During a seminar sponsored by the Jordan Inbound Tour Operators Association (JITOA) gathering NGOs and tour operators on Thursday, Rabee Zureikat highlighted the success of his initiative, “Zikra”, in fostering cultural exchange.

Other long-standing initiatives include the Iraq Al Amir women’s cooperative and Bani Hamida, where cultural products are ready to be marketed.

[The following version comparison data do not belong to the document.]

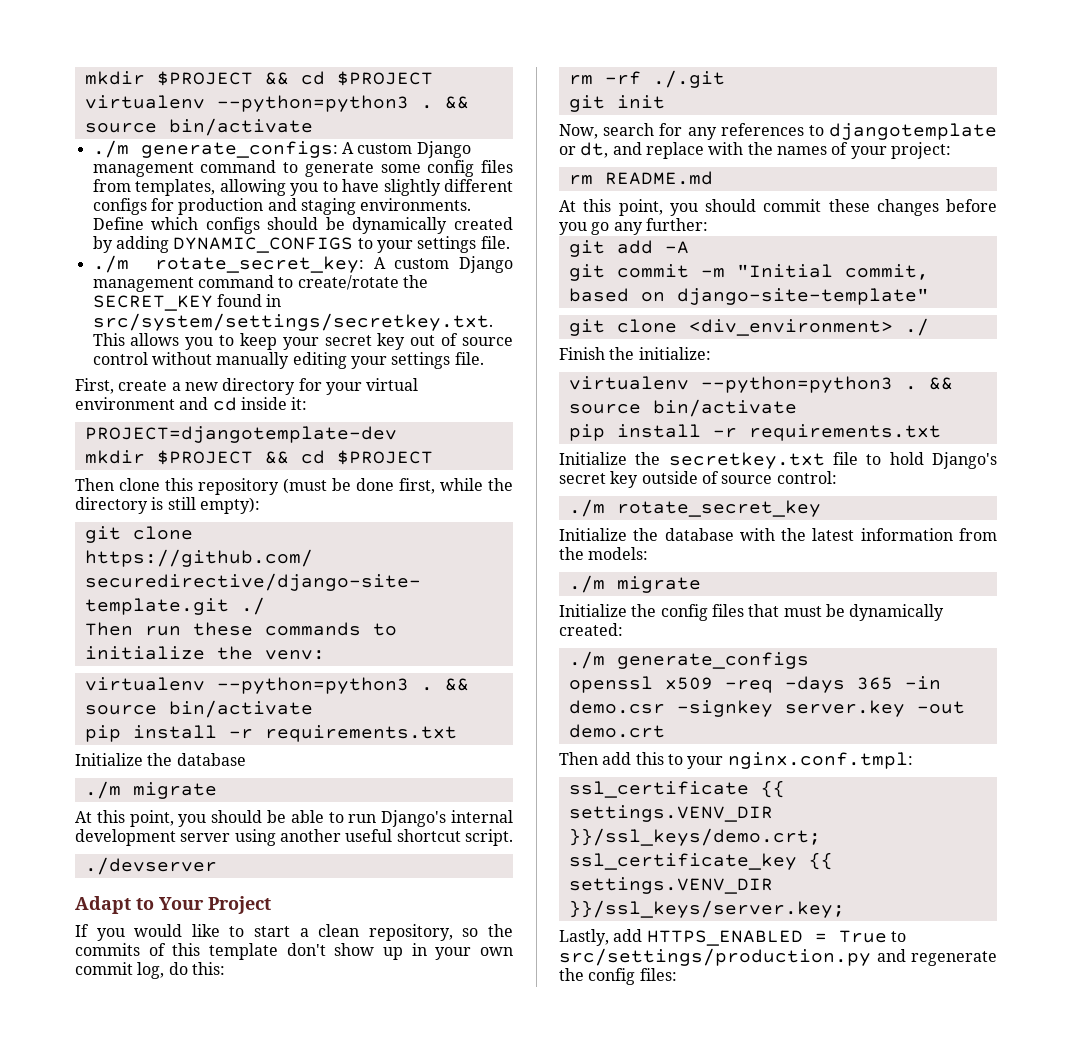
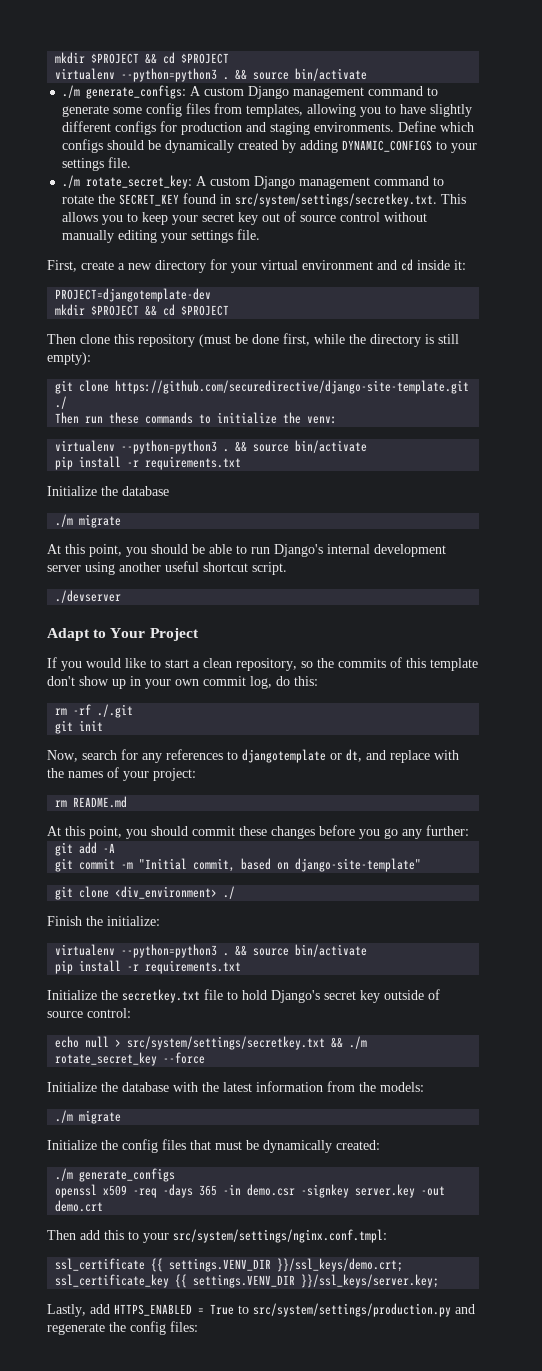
- ./m rotate_secret_key: A custom Django management command to create/rotate the SECRET_KEY found in src/system/settings/secretkey.txt. This allows you to keep your secret key out of source control without manually editing your settings file.
+ ./m rotate_secret_key: A custom Django management command to rotate the SECRET_KEY found in src/system/settings/secretkey.txt. This allows you to keep your secret key out of source control without manually editing your settings file.
- ./m rotate_secret_key
+ echo null > src/system/settings/secretkey.txt && ./m rotate_secret_key --force
- Then add this to your nginx.conf.tmpl:
+ Then add this to your src/system/settings/nginx.conf.tmpl:
- Lastly, add HTTPS_ENABLED = True to src/settings/production.py and regenerate the config files:
+ Lastly, add HTTPS_ENABLED = True to src/system/settings/production.py and regenerate the config files:

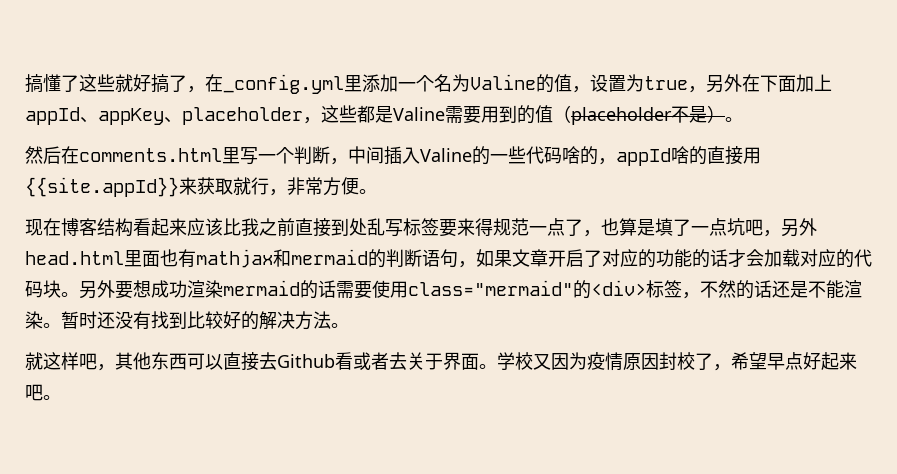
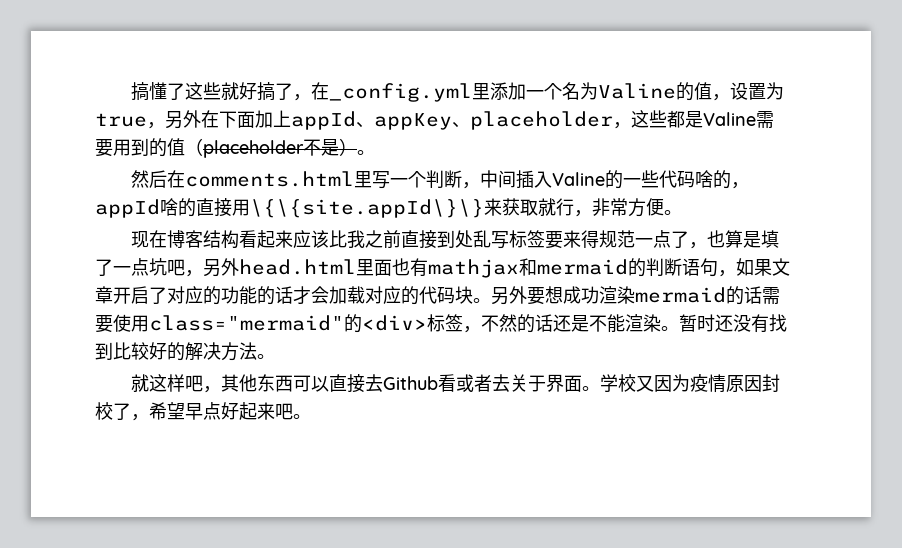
- 然后在comments.html里写一个判断，中间插入Valine的一些代码啥的，appId啥的直接用{{site.appId}}来获取就行，非常方便。
+ 然后在comments.html里写一个判断，中间插入Valine的一些代码啥的，appId啥的直接用\{\{site.appId\}\}来获取就行，非常方便。

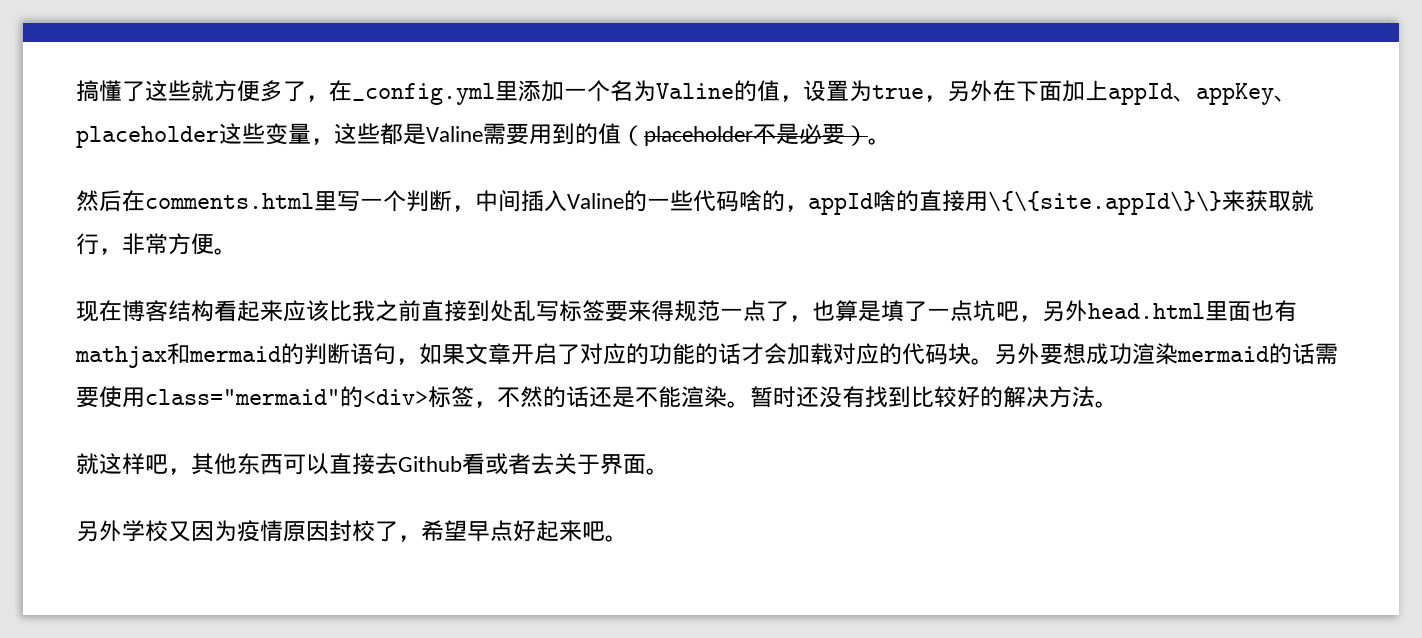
- 搞懂了这些就好搞了，在_config.yml里添加一个名为Valine的值，设置为true，另外在下面加上appId、appKey、placeholder，这些都是Valine需要用到的值（placeholder不是）。
+ 搞懂了这些就方便多了，在_config.yml里添加一个名为Valine的值，设置为true，另外在下面加上appId、appKey、placeholder这些变量，这些都是Valine需要用到的值（placeholder不是必要）。
- 就这样吧，其他东西可以直接去Github看或者去关于界面。学校又因为疫情原因封校了，希望早点好起来吧。
+ 就这样吧，其他东西可以直接去Github看或者去关于界面。
+ 另外学校又因为疫情原因封校了，希望早点好起来吧。

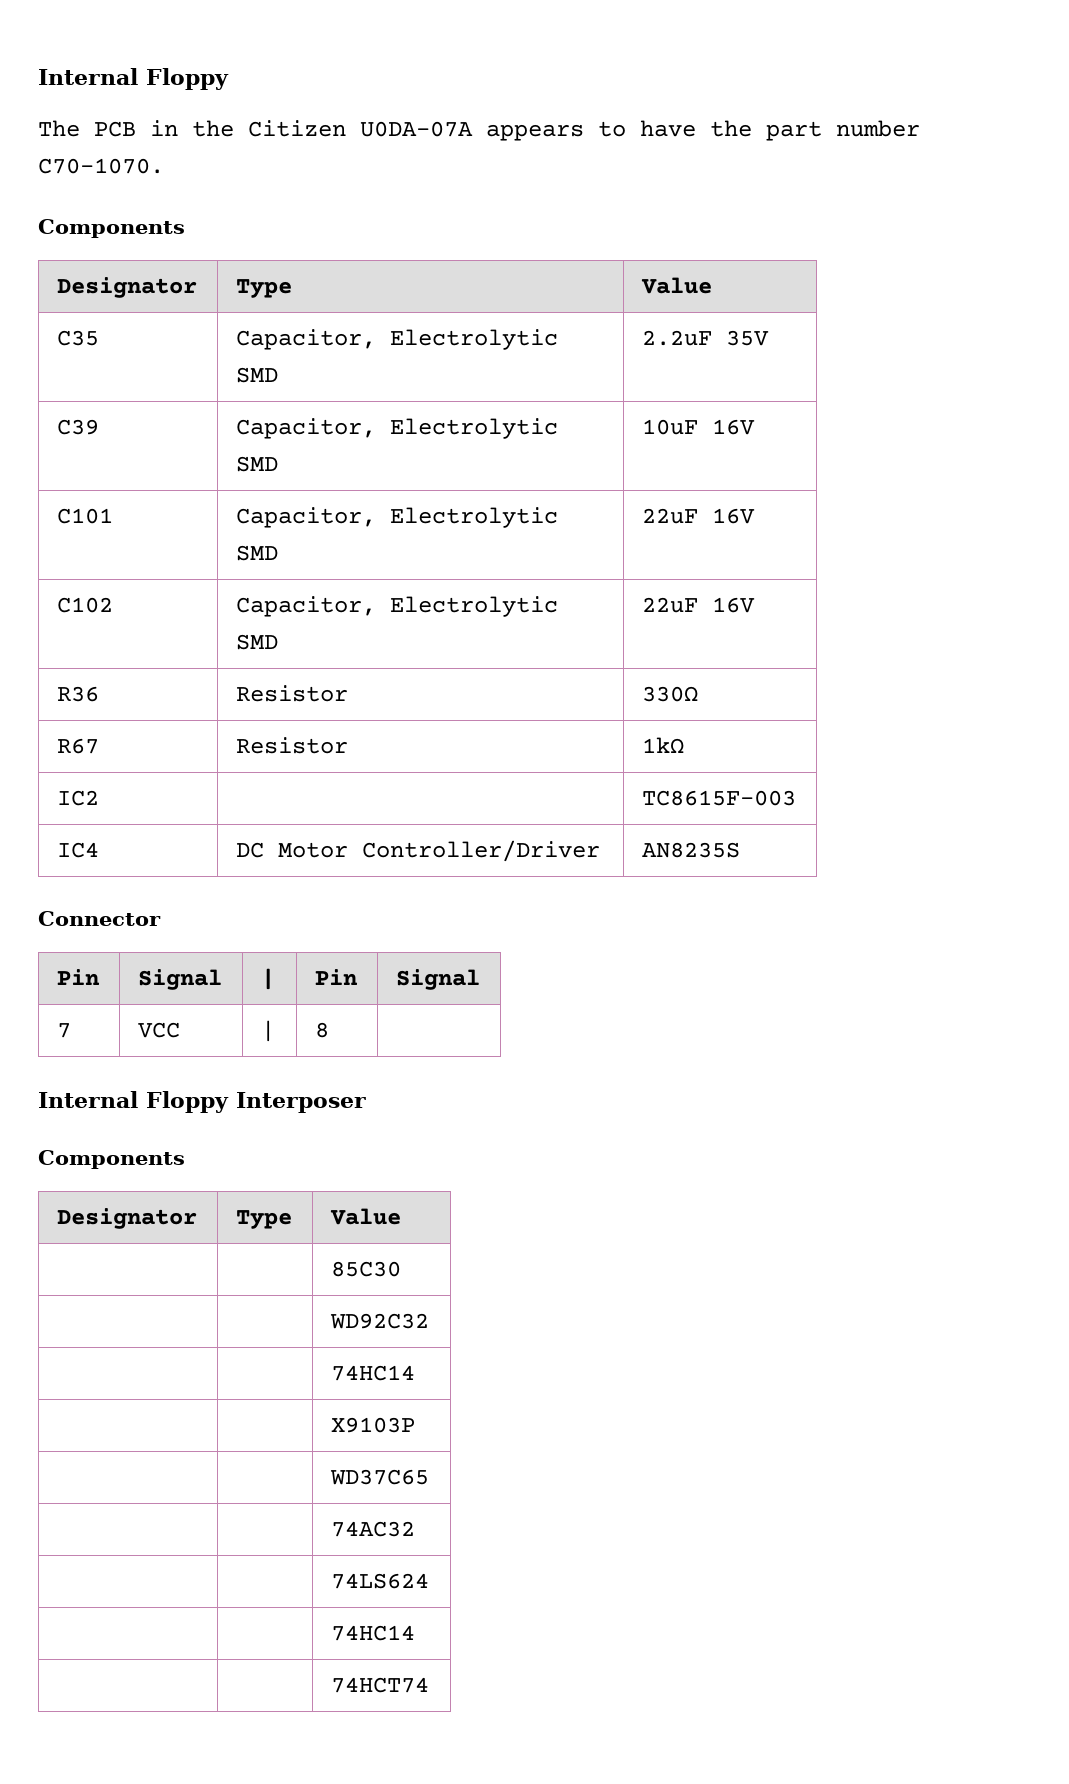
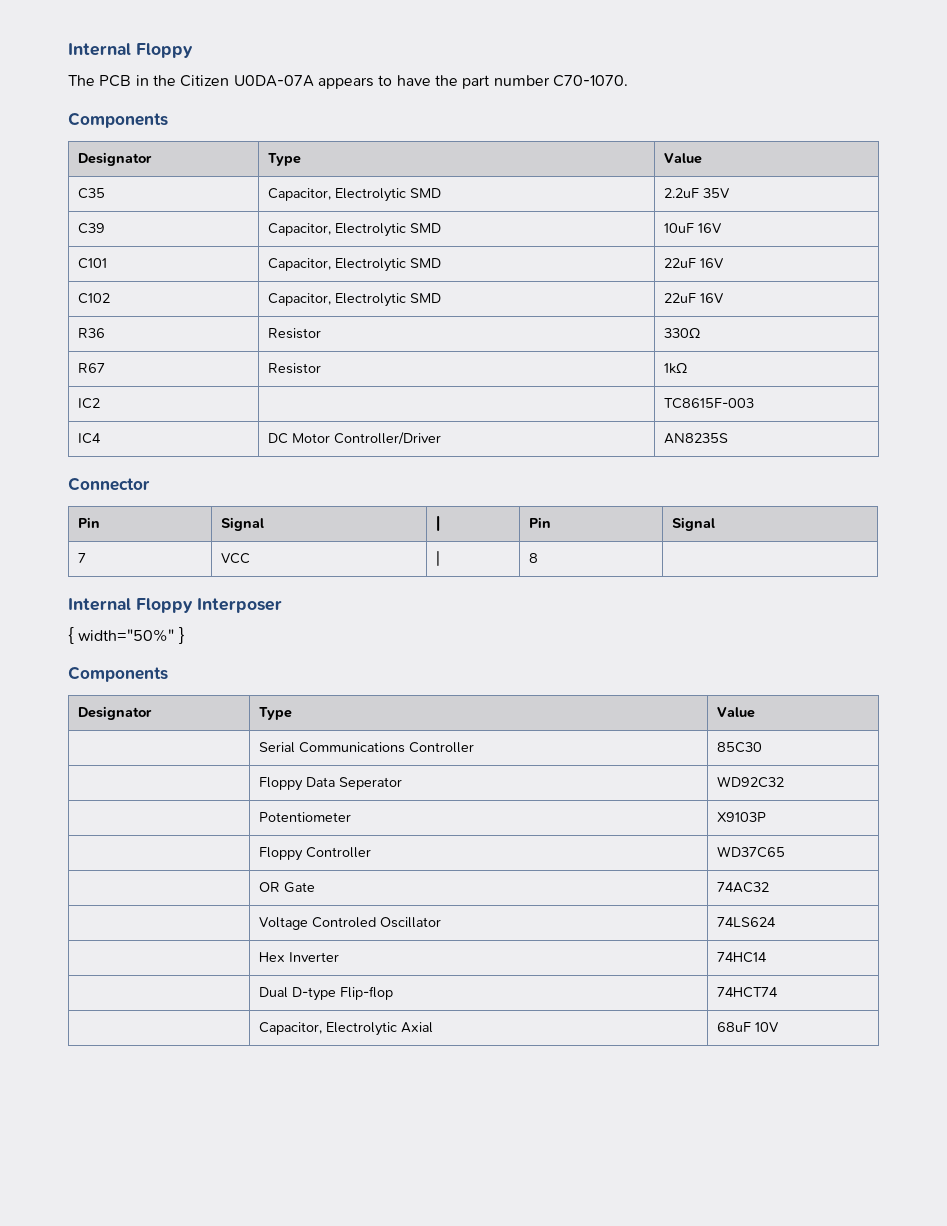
+ { width="50%" }
- | | 85C30
- | | WD92C32
- | | 74HC14
- | | X9103P
- | | WD37C65
- | | 74AC32
- | | 74LS624
- | | 74HC14
- | | 74HCT74
+ | Serial Communications Controller | 85C30
+ | Floppy Data Seperator | WD92C32
+ | Potentiometer | X9103P
+ | Floppy Controller | WD37C65
+ | OR Gate | 74AC32
+ | Voltage Controled Oscillator | 74LS624
+ | Hex Inverter | 74HC14
+ | Dual D-type Flip-flop | 74HCT74
+ | Capacitor, Electrolytic Axial | 68uF 10V

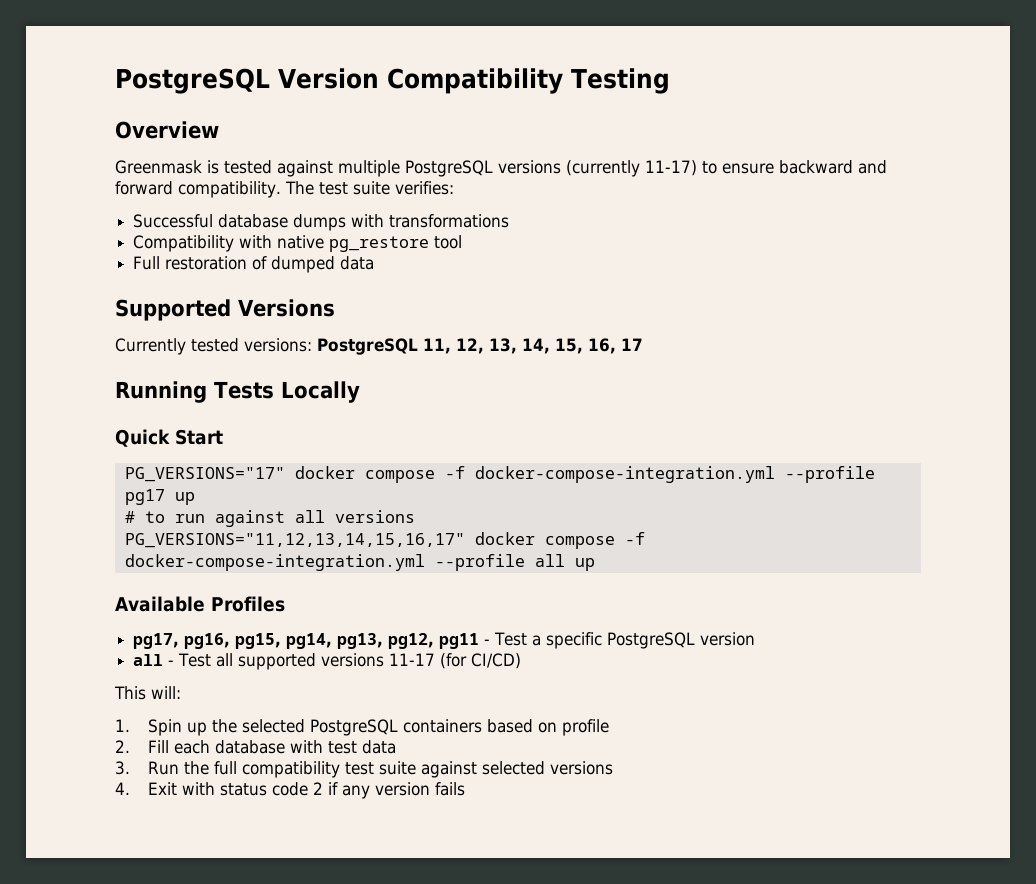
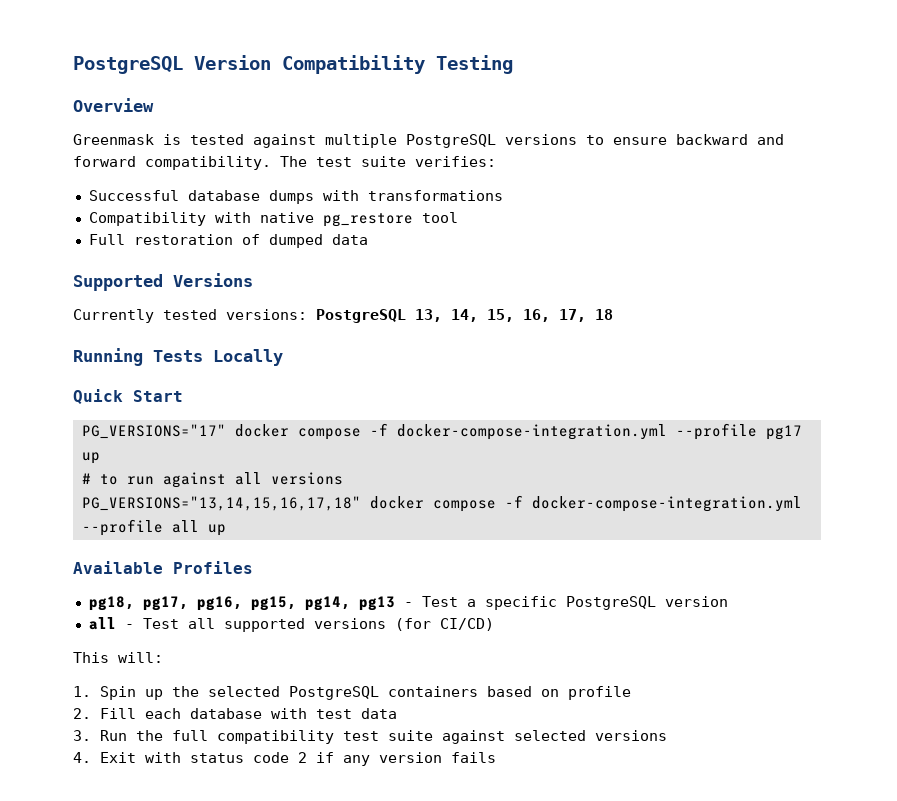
- Greenmask is tested against multiple PostgreSQL versions (currently 11-17) to ensure backward and forward compatibility.
+ Greenmask is tested against multiple PostgreSQL versions to ensure backward and forward compatibility.
- Currently tested versions: PostgreSQL 11, 12, 13, 14, 15, 16, 17
+ Currently tested versions: PostgreSQL 13, 14, 15, 16, 17, 18
- PG_VERSIONS="11,12,13,14,15,16,17" docker compose -f docker-compose-integration.yml --profile all up
+ PG_VERSIONS="13,14,15,16,17,18" docker compose -f docker-compose-integration.yml --profile all up
- pg17, pg16, pg15, pg14, pg13, pg12, pg11 - Test a specific PostgreSQL version
+ pg18, pg17, pg16, pg15, pg14, pg13 - Test a specific PostgreSQL version
- all - Test all supported versions 11-17 (for CI/CD)
+ all - Test all supported versions (for CI/CD)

Others, such as the Al Ayoun Trail, developed by the Tourism Ministry and local municipalities in Ajloun, utilise hiking and natural scenery to facilitate encounters with local residents.

Brother Andrew, director of the Holy Land Institute for the Deaf, underlined that institutions whose sole focus is non-cultural may provide opportunities for “volunteering”.

Industry stakeholders mostly agreed that although there is potential in Jordanian voluntourism, this type of tourist offering needs to be developed to be presented to tourists looking to plan their holiday.

Wendy Botham, director of Petra Moon Tourism Services, said NGOs need to develop and showcase products so that operators will know what to market to consumers.

“We have the opportunity to start from the ground up and develop professional products to offer visitors,” she noted.

NGOs underlined a need for training on how to take advantage of their services and involve foreign visitors.

NGOs lack the business savvy, product development and pricing mechanisms that tend to be common knowledge in the private sector, while operators may not be as aware of local cultural assets and opportunities for exchange as organisations well-immersed in the community, according to Clemmons.

As part of an effort to introduce the niche market to the sector, JITOA sponsored a field trip to various initiatives on Friday, and held several seminars by Clemons for both NGOs and tour operators.

The seminars are part of the EU/Jordan Service Modernisation Programme.

In its second phase, JITOA intends to meet with NGOs in order to present activities to tour operators and develop a web portal showcasing NGOs' services, opportunities and schedules of events, according to JITPA CEO Nizar Adarbeh.

He said JITOA is looking to develop a code of conduct and guidelines for tourists, tour operators and NGOs on voluntourism in order to promote best practices in the nascent sector.

With the interest of industry operators and NGOs “piqued”, he expressed hope that the voluntourism concept will take root in the Kingdom soon.

“We are just at the beginning, and we need to give a helping hand to support good causes in Jordan,” he said.

Clemmons agreed. “Through voluntourism you can open up the heart of a traveller and open up the heart of a destination,” he said.